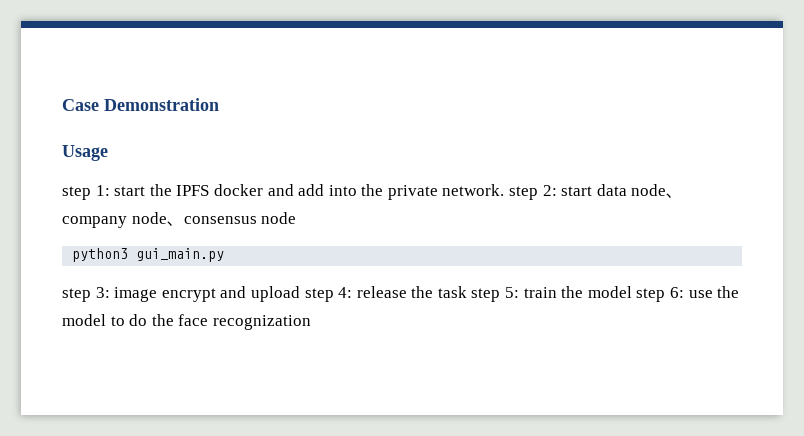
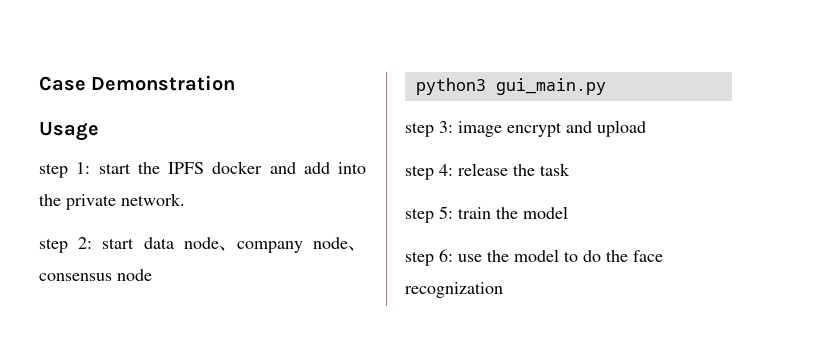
(505, 190) none -> (185, 199) //
(300, 294) none -> (646, 128) //
(467, 292) none -> (570, 169) //
(632, 292) none -> (568, 212) //

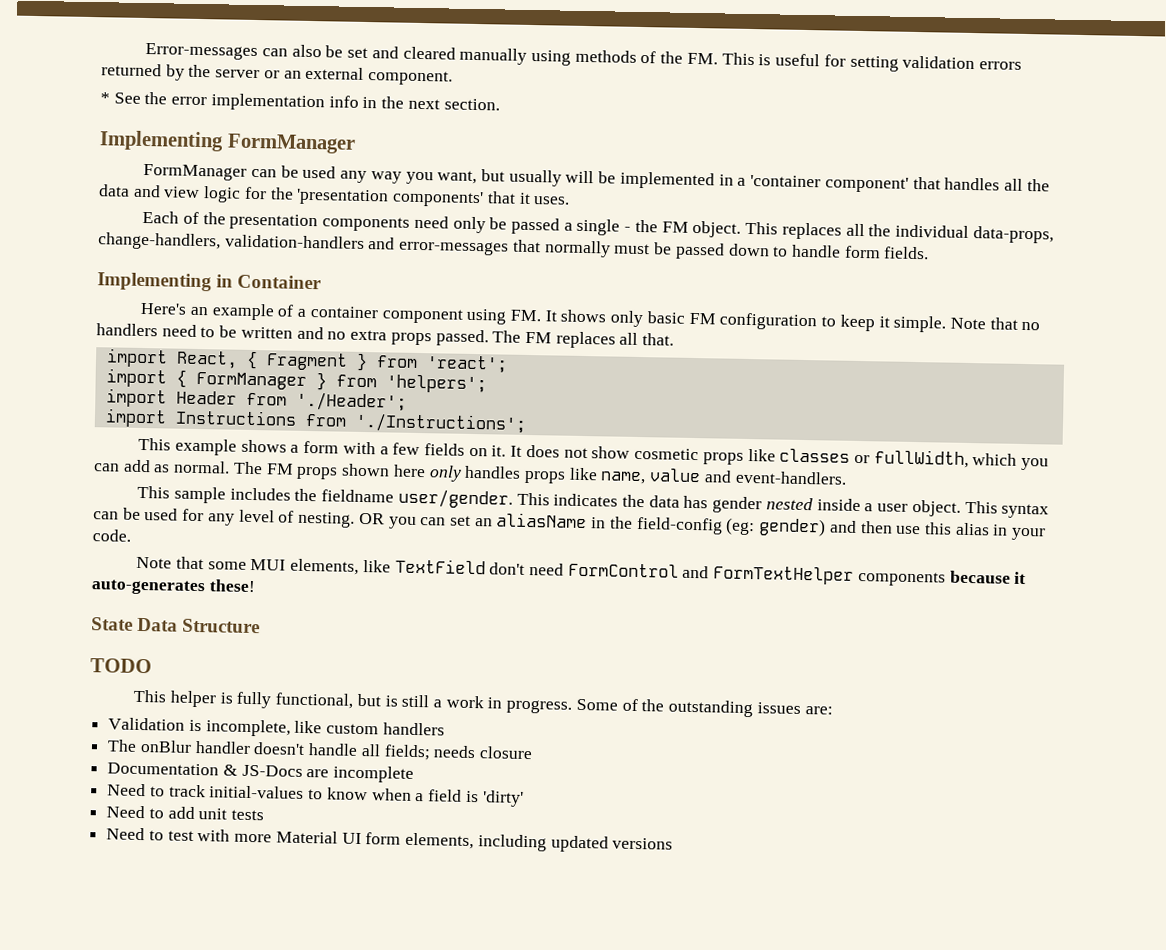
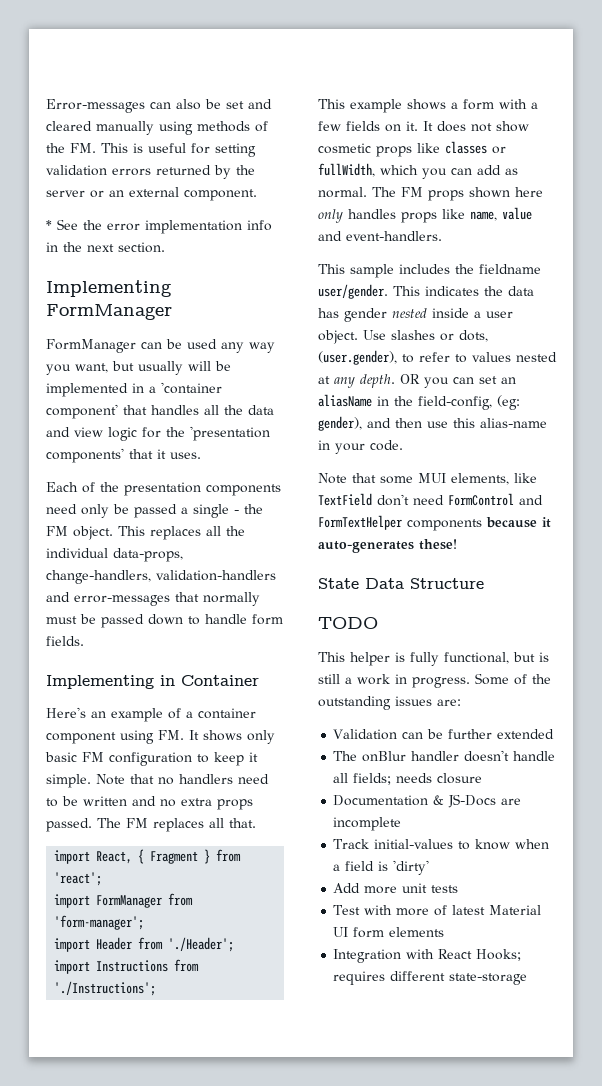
[175,369,487,394] { FormManager } from 'helpers'; -> [96,893,194,908] [54,915,145,930] FormManager from 'form-manager';
[964,500,1050,519] [93,507,356,528] This syntax can be used for any level of nesting. -> [363,330,488,342] [318,350,557,365] [318,374,395,388] Use slashes or dots, (user.gender), to refer to values nested at any depth.
[635,516,827,537] field-config (eg: gender) -> [418,395,520,410] [318,416,362,431] field-config, (eg: gender),
[954,522,990,536] alias -> [480,418,547,428] alias-name
[188,719,445,737] is incomplete, like custom handlers -> [402,729,555,739] can be further extended
[107,783,206,798] Need to track -> [333,839,370,849] Track
[106,805,195,820] Need to add -> [333,883,398,894] Add more
[106,827,674,853] Need to test with more Material UI form elements, including updated versions -> [333,905,542,916] [333,927,445,938] [333,949,522,963] [333,971,528,985] Test with more of latest Material UI form elements // Integration with React Hooks; requires different state-storage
=======
DESCRIPTION OF THE TASK ->
Aside from the pictures, copy all of the entries exactly.

YOUR RESPONSE ->
(505, 190) none -> (185, 199) //
(300, 294) none -> (646, 128) //
(467, 292) none -> (570, 169) //
(632, 292) none -> (568, 212) //

[175,369,487,394] { FormManager } from 'helpers'; -> [96,893,194,908] [54,915,145,930] FormManager from 'form-manager';
[964,500,1050,519] [93,507,356,528] This syntax can be used for any level of nesting. -> [363,330,488,342] [318,350,557,365] [318,374,395,388] Use slashes or dots, (user.gender), to refer to values nested at any depth.
[635,516,827,537] field-config (eg: gender) -> [418,395,520,410] [318,416,362,431] field-config, (eg: gender),
[954,522,990,536] alias -> [480,418,547,428] alias-name
[188,719,445,737] is incomplete, like custom handlers -> [402,729,555,739] can be further extended
[107,783,206,798] Need to track -> [333,839,370,849] Track
[106,805,195,820] Need to add -> [333,883,398,894] Add more
[106,827,674,853] Need to test with more Material UI form elements, including updated versions -> [333,905,542,916] [333,927,445,938] [333,949,522,963] [333,971,528,985] Test with more of latest Material UI form elements // Integration with React Hooks; requires different state-storage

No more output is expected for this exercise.